Baroness Harris of Richmond

  63. I just ask this very quickly, although I think that you have in a sense answered it, Secretary of State. You are rather pessimistic about trying to engage the wider public in the work of the Convention and the outcome of the Convention, so I wonder could you tell me what HMG is doing to engage the public in that wider debate on Europe, and also tell us whether it represents a good deal for us? What resources are you putting into telling this good story?
  (Peter Hain) I have explained the parliamentary procedures, publishing a White Paper and so on. We have also put a ten-point summary of the document on the website, which is virtually a single-sheet breakdown of what the Treaty looks like and what it means in proper language. The Europe Minister, as I did when I was in that post, is doing lots of meetings around the country and there has been quite a lot of extensive parliamentary debate. As to what it represents, I think it is a good deal for Britain. I think it preserves an essentially inter-governmental new model of Europe, which is where it needs to be, and an integrated Europe where it needs to be in our interests, and I think all of our vital national interests have been preserved and where we still have final words to negotiate, we will do that.

Lord Jopling

  64. The Government have made it clear that they were very uncertain about the role of the so-called European Foreign Minister, what his status would be  in the Commission, to whom he would be accountable and who would mediate in the event of slipping between the Council and the Commission, and there are a whole lot of other problems.
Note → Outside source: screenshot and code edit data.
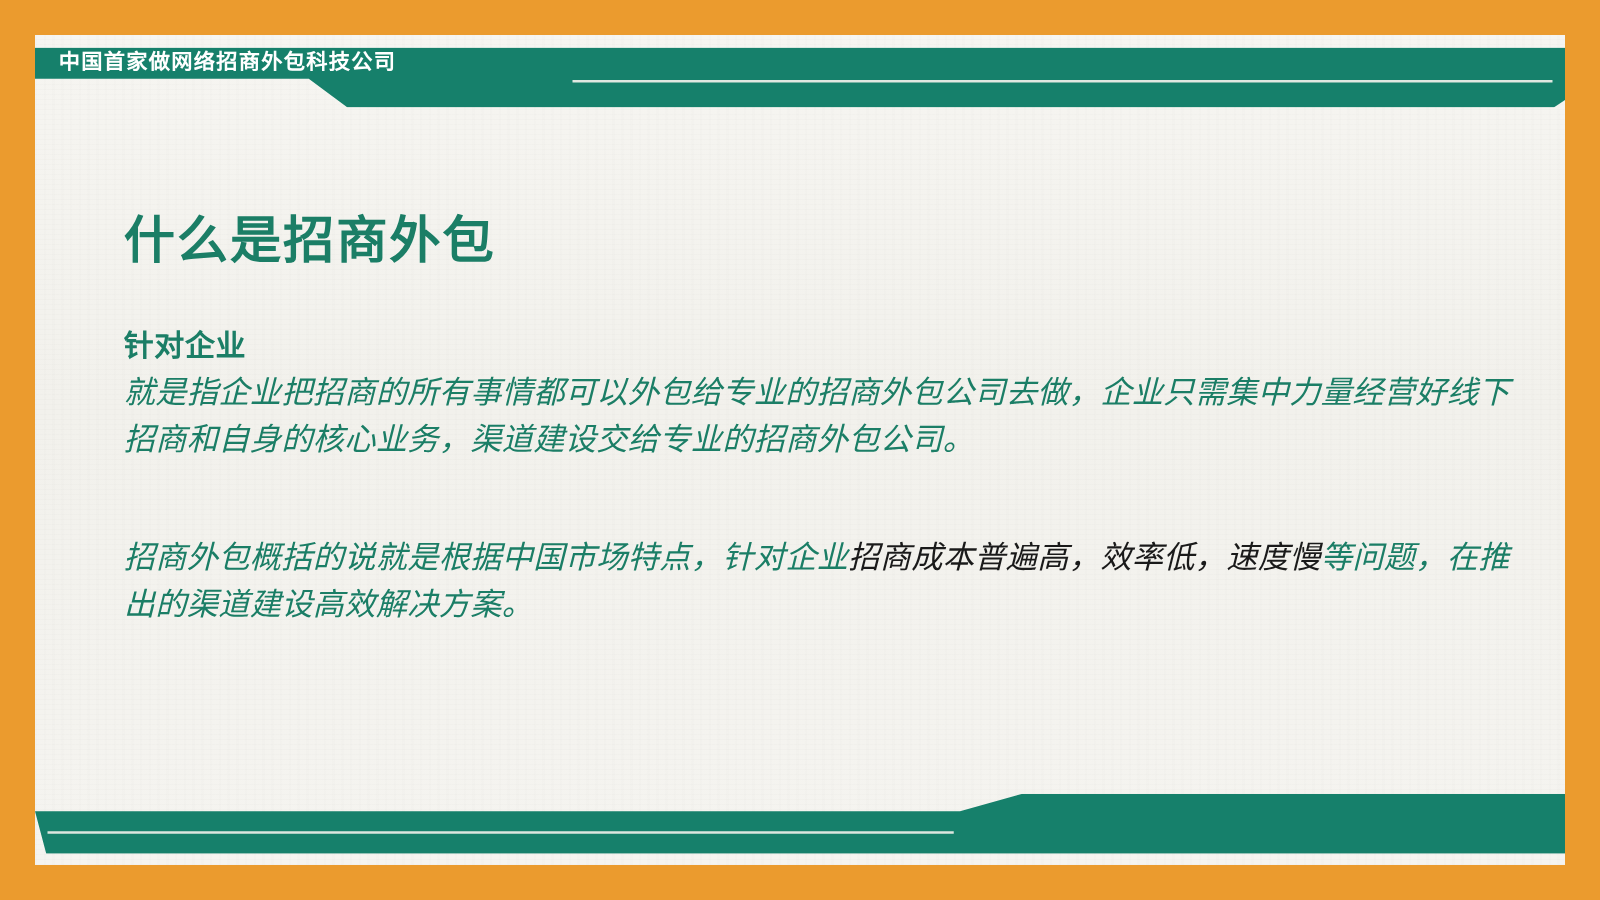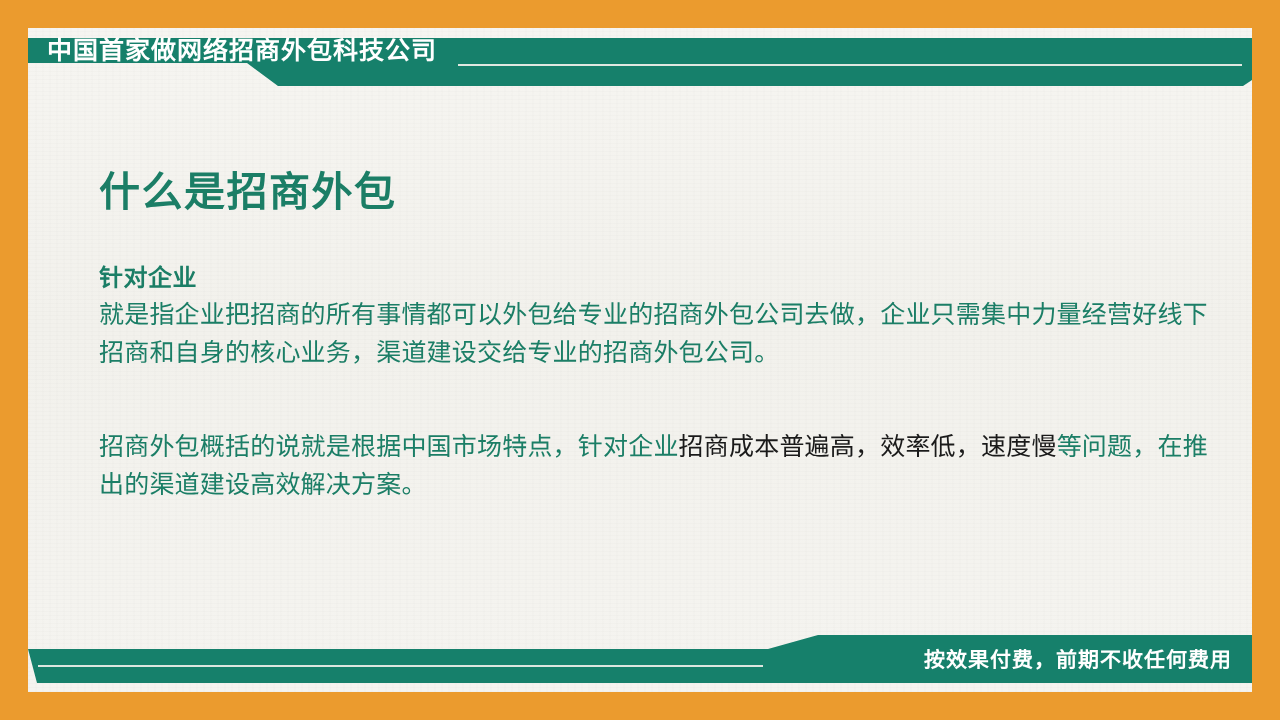--- a/index.html
+++ b/index.html
@@ -52,7 +52,7 @@
     position:absolute;
     left:19px;top:-1px;
     height:26px;line-height:26px;
-    font-size:25px;font-weight:bold;
+    font-size:17px;font-weight:bold;
     letter-spacing:1px;
     color:#ffffff;
     white-space:nowrap;

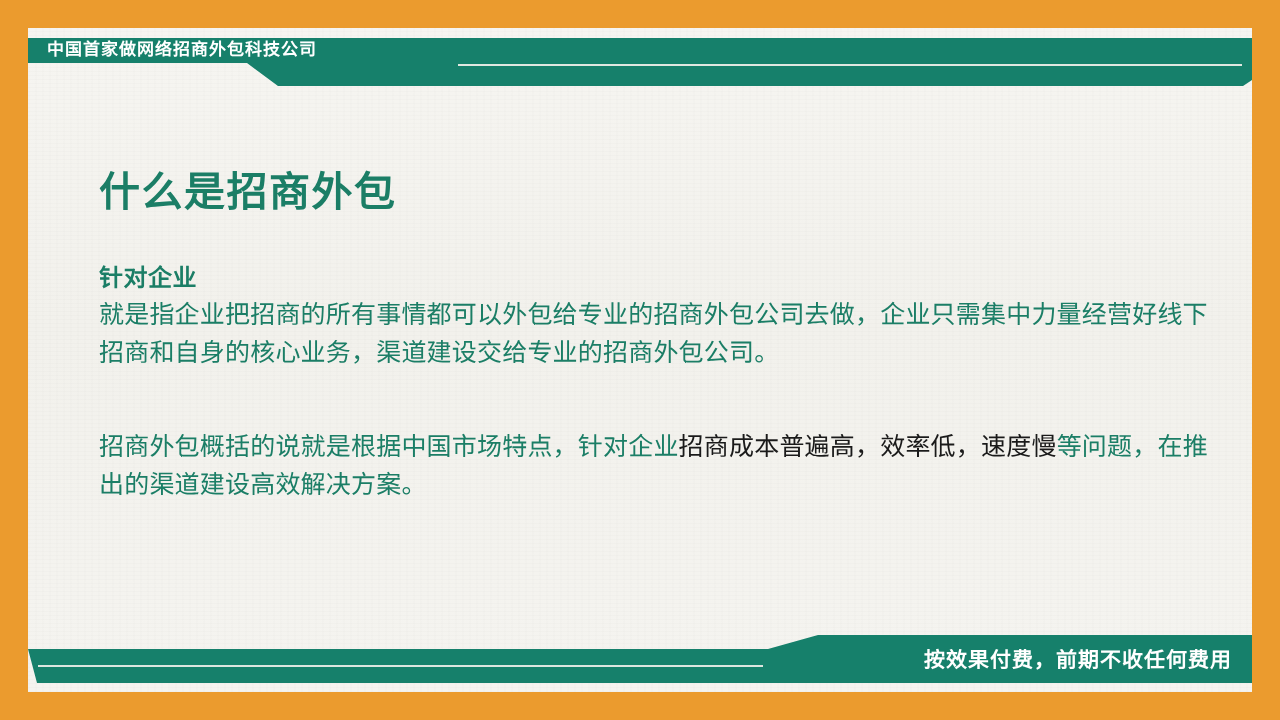--- a/index.html
+++ b/index.html
@@ -87,6 +87,7 @@
     letter-spacing:.2px;
     margin:0;
     max-width:1110px;
+    font-style:italic;
   }
   .para.second{margin-top:56px;}
   .hl-dark{color:#1a1a1a;}

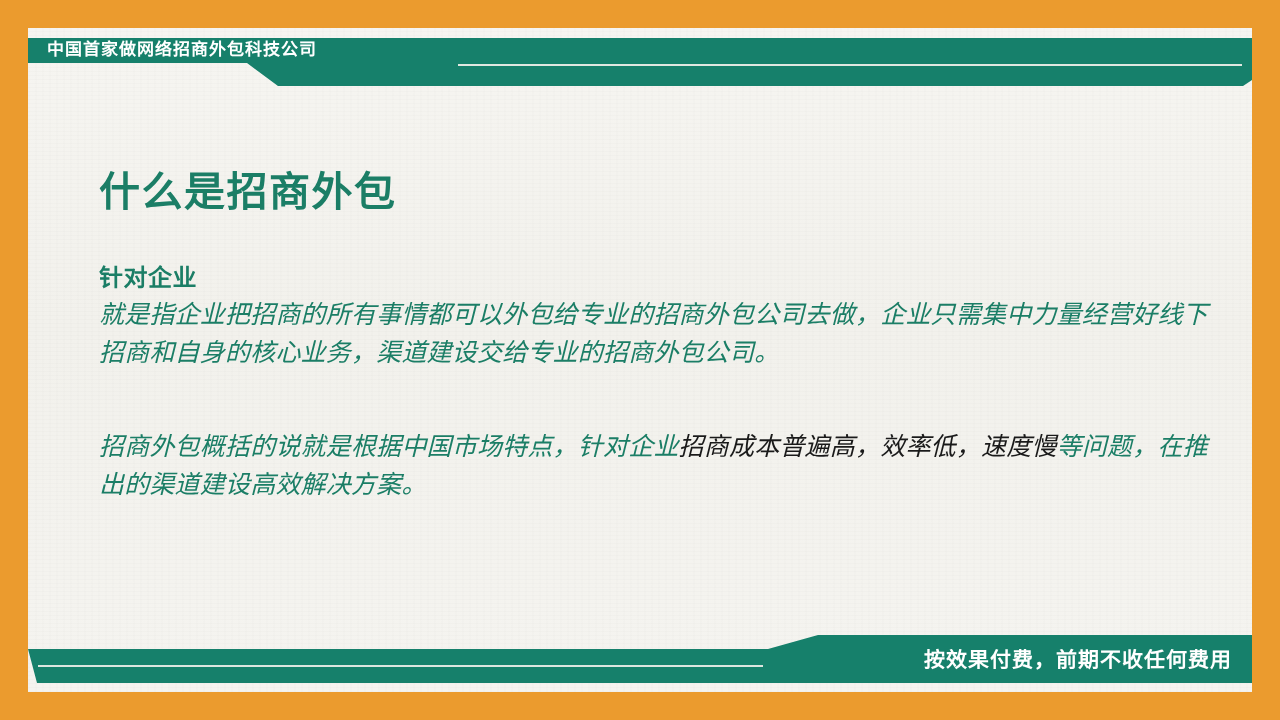--- a/index.html
+++ b/index.html
@@ -146,7 +146,6 @@
     <div class="footer-banner">
       <div class="footer-shape"></div>
       <div class="footer-line"></div>
-      <div class="footer-text">按效果付费，前期不收任何费用</div>
     </div>
 
   </div>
What progress have you made with clearing the precise role of the European Foreign Minister? Finally, in the Thessaloniki meeting, the Council welcomed the recommendation submitted by Mr Solano for an overall strategy in the field of foreign and security policy, and this is due to be adopted by the European Council in December. Is it intended that whatever the strategy of foreign and security policy is agreed, it will be parachuted into the IGC at some time and added to the proposals which we have been discussing this afternoon?
  (Peter Hain) I do not think so. On the question of the remit for the foreign representative, we are very clear that it must be a post accountable to and appointed by the European Council, that is to say, Heads of Government. There is a lot of detail to negotiate to get that satisfactorily pinned down so that the link and the co-ordination with the President of the Commission does not result, as it were, in a reverse Commission takeover. Perhaps what I might do, Chairman, in the circumstances, or I will be censured by my Whips, is to write to you setting out that position.


  65. That would be fine, and also if you could write to us on whether you are going to press on the reform of the Court of Auditors.
  (Peter Hain) Indeed, I will do that.

  Chairman: This is a rather hot topic in this Committee. Well, you have been very generous with your time, it is very much appreciated.